El vaho de los cristales empañaba toda la vista que pudiera tener M. del camino a casa, pero poco le importaba y es que tenía otras cosas en mente. Más que otras, solo tenía un único pensamiento que iba repitiéndose una y otra vez.
Para ponernos en situación, tenemos que informar al lector de que el gofo de M, llevaba cerca de cinco días saliendo de casa con su paraguas, temiendo un diluvio como el de esta noche, aunque en el transcurso de todos estos días nunca llovió. Hasta hace escasos minutos no empezó a llover de hecho, pero lo único que a él le importaba, es que iba preparado.
Este hecho le produjo una sincera satisfacción, mas cuando tuvo que aguantar durante todos estos días, las risas y los comentarios irónicos de sus compañeros acerca de su manía y su más que probable sombrifília si es que la palabra existe, pero ahora; sentado en el asiento del autobús, una increíble sonrisa recorría de oreja a oreja su rostro y aún más su alma. Era una sonrisa pura y llena de auténtico orgullo.
Puede que sea triste o simple el motivo, pero pocas veces se había sentido tan feliz el pobre Diablo.
Es el henchimiento del ego al predecir el futuro, pues M, ya llevaba días con el fijo presentimiento de que iba a caer una buena tormenta, pero el lector no debe equivocarse, el lector tiene que saber que M, no es ni mucho menos un visionario ni un adivino, les puedo asegurar que no es más que un maniático estrambótico capaz de estallar de júbilo por la más remota tontería, y la verdad es que la bobalicona sonrisa imborrable de su rostro no hace más que confirmar la teoría.
Sí, claro que acertó, sólo faltaría que nunca más fuera a llover. Pero él lo entendía cómo un tremendo acierto, y por esto mismo; por llevar paraguas el día que llovía, al igual que lo había llevado toda la semana de radiante sol, no cabía en sí de la ilusión.

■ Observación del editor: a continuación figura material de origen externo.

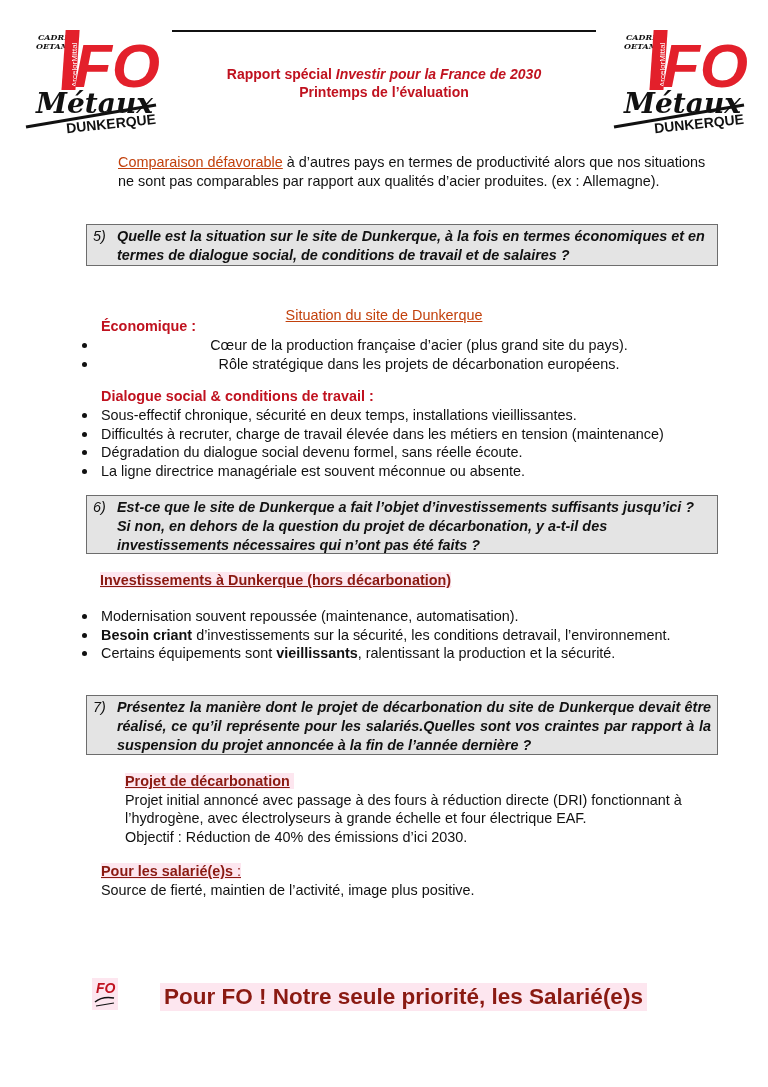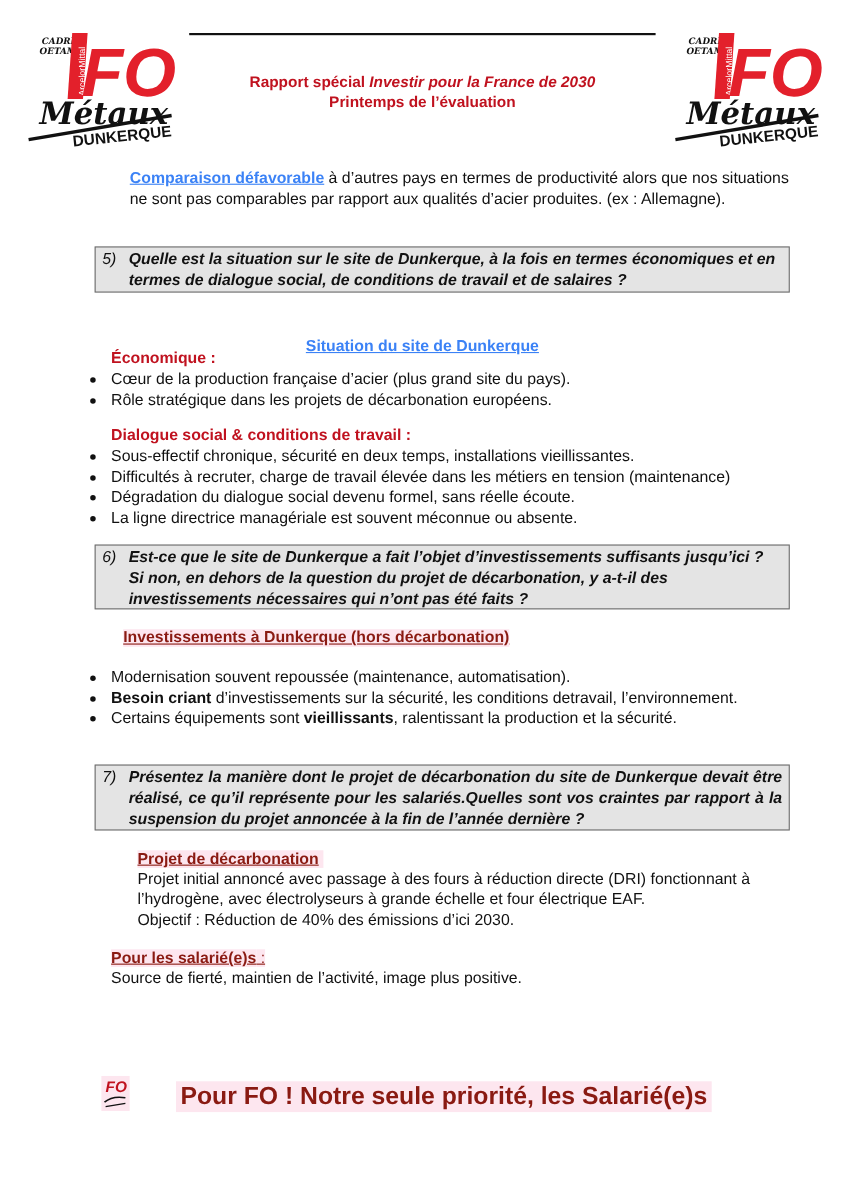--- a/index.html
+++ b/index.html
@@ -24,7 +24,7 @@
 
   .para { font-size: 14.4px; line-height: 18.5px; }
   .red-ul {
-    color: #3b82f6; font-weight: bold; text-decoration: underline;
+    color: #c2410c; font-weight: normal; text-decoration: underline;
   }
   .dark-ul {
     color: #8a1a12; font-weight: bold; text-decoration: underline;

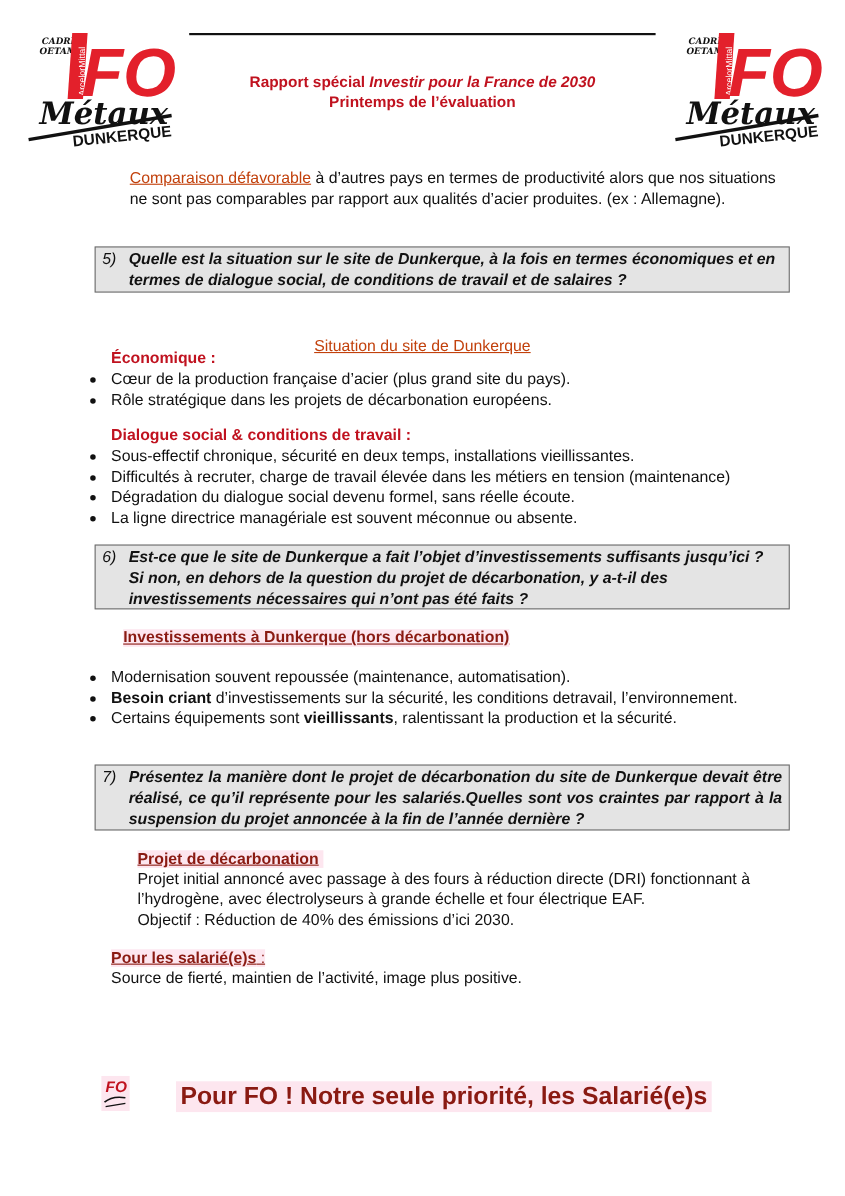--- a/index.html
+++ b/index.html
@@ -106,7 +106,7 @@
 </div>
 
 <div class="abs sect-red" style="left:101px; top:318px;">Économique :</div>
-<ul class="abs blist" style="left:77px; top:336px; width:660px;">
+<ul class="abs blist" style="left:77px; top:336px; width:660px;text-align:center;">
   <li>Cœur de la production française d’acier (plus grand site du pays).</li>
   <li>Rôle stratégique dans les projets de décarbonation européens.</li>
 </ul>

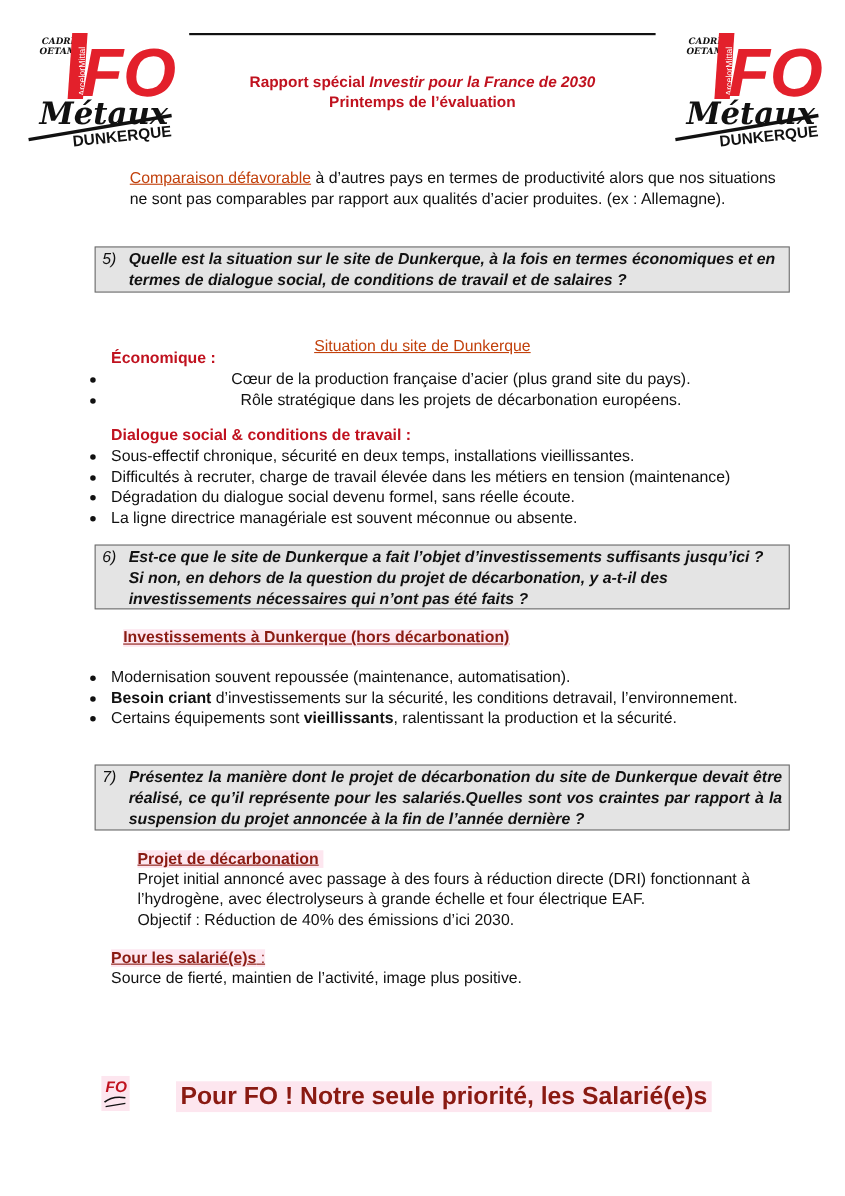--- a/index.html
+++ b/index.html
@@ -124,7 +124,7 @@
   <span class="qtext">Est-ce que le site de Dunkerque a fait l’objet d’investissements suffisants jusqu’ici ? Si non, en dehors de la question du projet de décarbonation, y a-t-il des investissements nécessaires qui n’ont pas été faits ?</span>
 </div>
 
-<div class="abs" style="left:112px; top:572px; font-size:14.4px;">
+<div class="abs" style="left:100px; top:572px; font-size:14.4px;">
   <span class="dark-ul">Investissements à Dunkerque (hors décarbonation)</span>
 </div>
 <ul class="abs blist" style="left:77px; top:607px; width:680px;">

Era fácil adivinar que en su fuero interno se iba repitiendo una y otra vez la misma y siempre eterna cancioncilla del: “Lo sabía, lo sabía…” o el “Ya se lo advertí”, o el aún más sobado: “Quién avisa no es traidor”, pero el “¡lo sabía, lo sabía, lo sabía!...” era el rey de la fiesta.
Así que mientras el traqueteo del autobús hacía rebotar su cabeza de un lado a otro, M. se sentía henchido de gozo y cual necio, la sonrisa parecía que fuera a salírsele de sus límites naturales que son las orejas.
Las caras apagadas y tristes de un típico día de lluvia a las tres de la madrugada contrastaban entera y eternamente con la sonrisa estúpida de M. que presidía el autobús desde el último asiento del mismo.
“Lo sabía, lo sabía…” se iba repitiendo una y otra vez, y se descojonaba de la risa en su interior, incluso le cayó una lagrimilla irreprimible de gozo, la cual se convertiría escasos momentos después en una lágrima de impotencia, incredulidad y desesperación al darse cuenta de que al bajar del autobús, se olvidó el paraguas dentro.